Lab 4: Sampling distribution

Not graded, just practice

Author

Katie Schuler

Published

September 21, 2023

If you would like to practice with a set of data, you can import the following dataset with read_csv:

# brain volumes simulated from Ritchie et al
"http://kathrynschuler.com/datasets/brain_volume.csv"

1 Exploring a simple dataset

Which of the following is the best choice to visualize the frequency distribution of a set of data? Choose one.

geom_rug() geom_histogram() geom_point() geom_smooth()

Which of the following would summarize the central tendency of a set of data? Choose all that apply.
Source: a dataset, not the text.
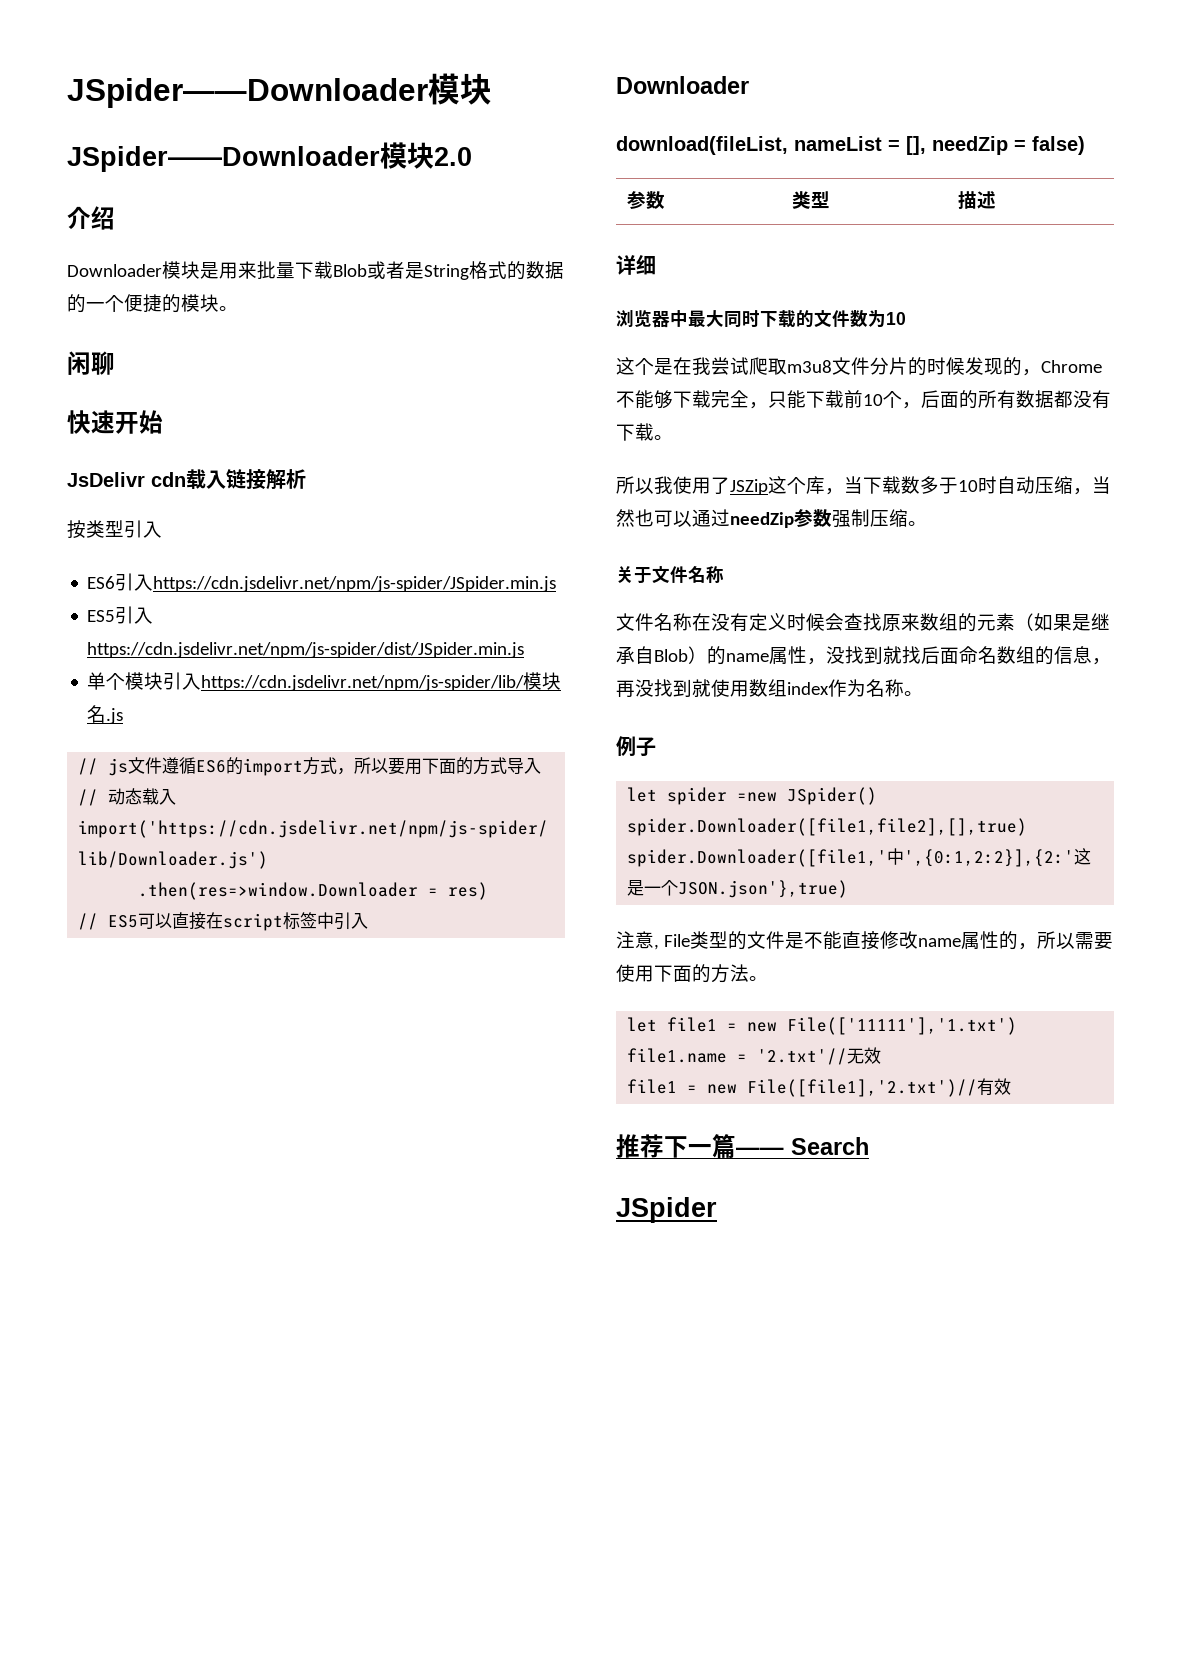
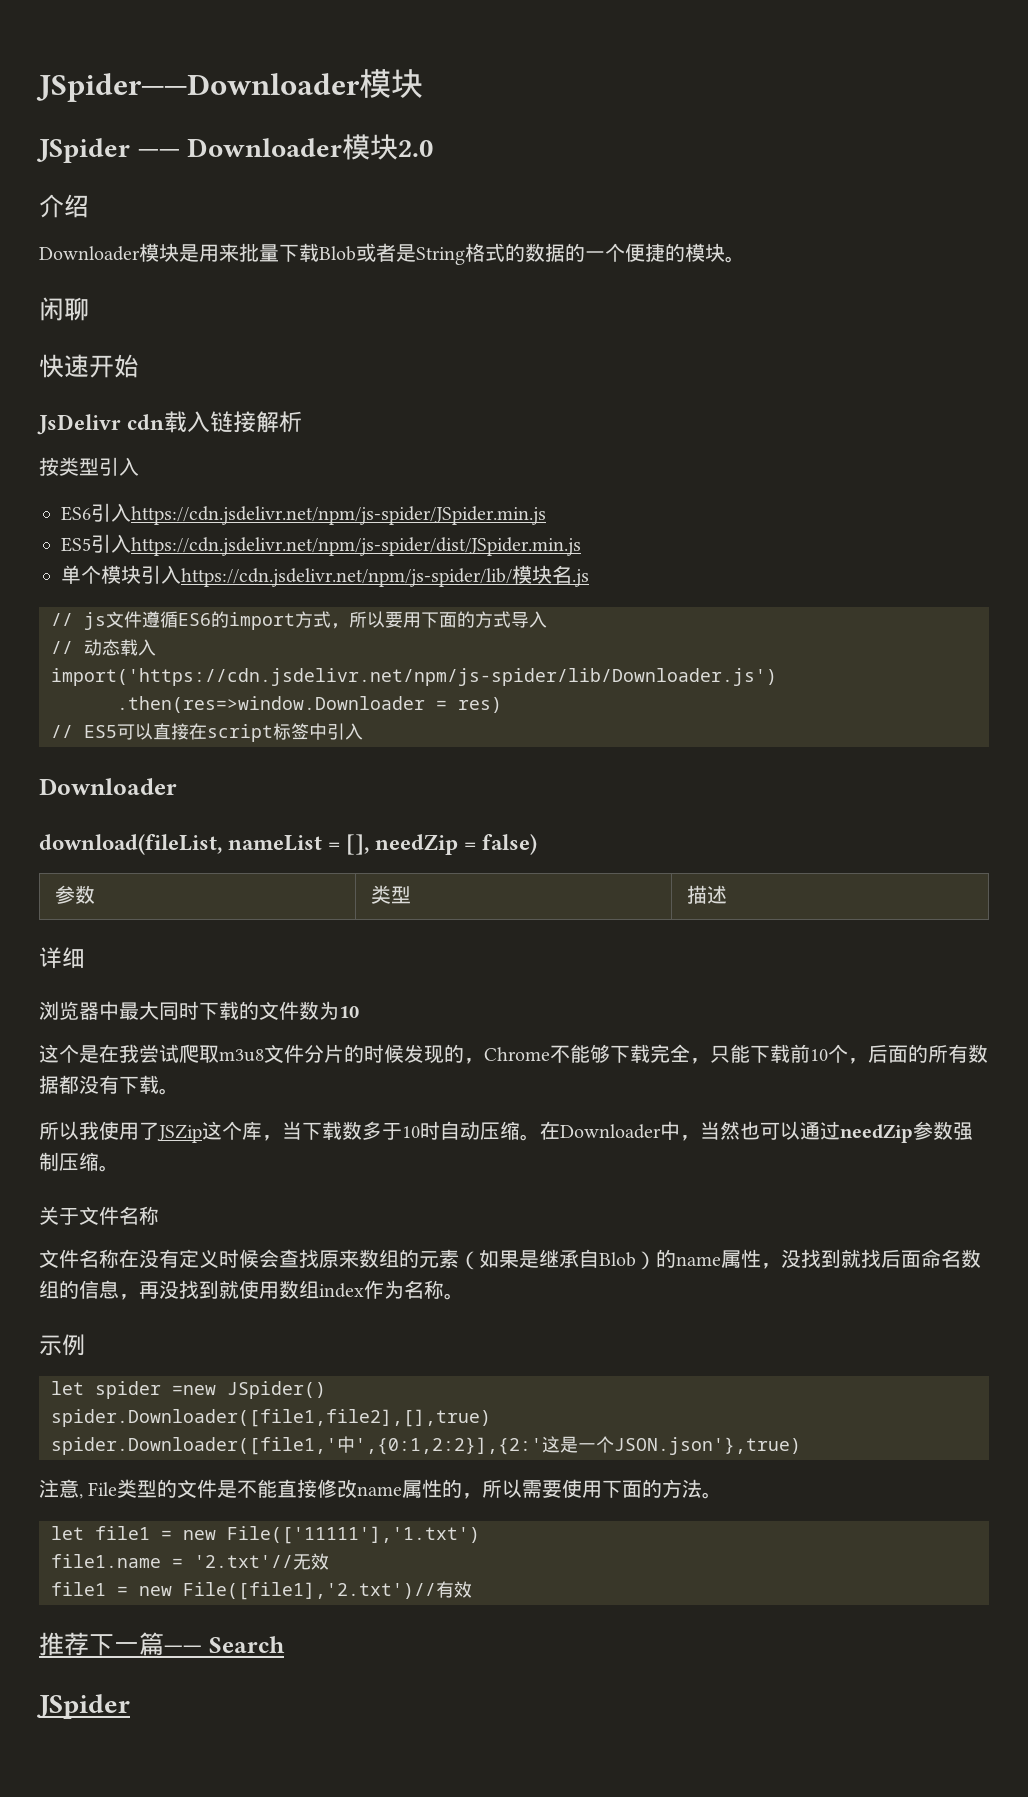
[67,146,380,172] JSpider——Downloader -> [37,138,343,163] JSpider —— Downloader
(1073, 485) none -> [520,1121,680,1141] 。在Downloader中
(923, 693) none -> [39,1335,62,1356] 示
[636,737,656,757] 子 -> (85, 1345) none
mean median standard deviation inter quartile range (IQR)

Which of the following would summarize the spread of a set of data? Choose all that apply

mean median standard deviation inter quartile range (IQR)

mean median standard deviation inter quartile range (IQR)

Given the following figure, which summary statistics would best describe these data?

mean median standard deviation inter quartile range (IQR)

Write code to generate 200 data points, sampled from a gaussian distribution with a mean of 0 and a standard deviation of 1.

Answer

rnorm(200, mean = 0, sd = 1)

Suppose you sampled 500 data points from a uniform distribution and stored the result in data. Then, you use the following code to compute the summary stats. What is the height of the probability density function at a value of 5?

data %>% summarise(
    n = n(),
    mean = mean(y), 
    sd = sd(y), 
    lower = quantile(y, 0), 
    upper = quantile(y, 1)
)

# A tibble: 1 × 5
      n  mean    sd lower upper
  <int> <dbl> <dbl> <dbl> <dbl>
1   500  7.56  1.49  5.02  9.99

Suppose your data is normally distributed and has a mean of 25 and a standard deviation of 5. What is the probability a random value drawn from your dataset will be less than 20? Select the closest value.

0.0483 0.1589 1 0

True or false, the parameter is the mean of the population and the parameter estimate is the mean of your sample?

TRUE FALSE

What do we call the probability distribution of the values our parameter estimate can take on?

Suppose we want to quantify the spread of the sampling distribution. What method could we choose? Choose all that apply.

mean median standard error confidence interval

For a typical experiment, how many samples from the population is practical for us to take? Enter a number.

True or false, when we generate the bootstrap sampling distribution, we sample our original sample with replacement.

TRUE FALSE

Suppose we want to generate the bootstrap sampling distribution for the mean of set of data, data, with one variable: reaction_time. Write code that uses the infer package to accomplish this, generating 1000 samples.

Answer

data %>% 
    specify(response = reaction_time) %>%
    generate(reps = 1000, type = "bootstrap") %>%
    calculate(stat = "mean")

Suppose we store our bootstrap sampling distribution from part b in a variable called bootstrap_distribution. Which two arguments should we add to the code below to compute the 68% confidence interval and assign it to the value ci?

ci <- bootstrap_distribution %>% 
    get_confidence_interval(______, ________)

type="se", level = 68 type="se", level = 0.68 type="percentage", level = 0.68 type="percentage", level = 68

Suppose we store our bootstrap sampling distribution in bootstrap_distribution and we want to visualize the confidence interval we just computed in c. Which of the following could we add to the code below? Choose all that apply.

bootstrap_distribution %>%
    visualize() + 
    _____________

get_confidence_interval(endpoints = ci) shade_ci(endpoints = ci) shade_confidence_interval(endpoints = ci) get_ci(endpoints = ci)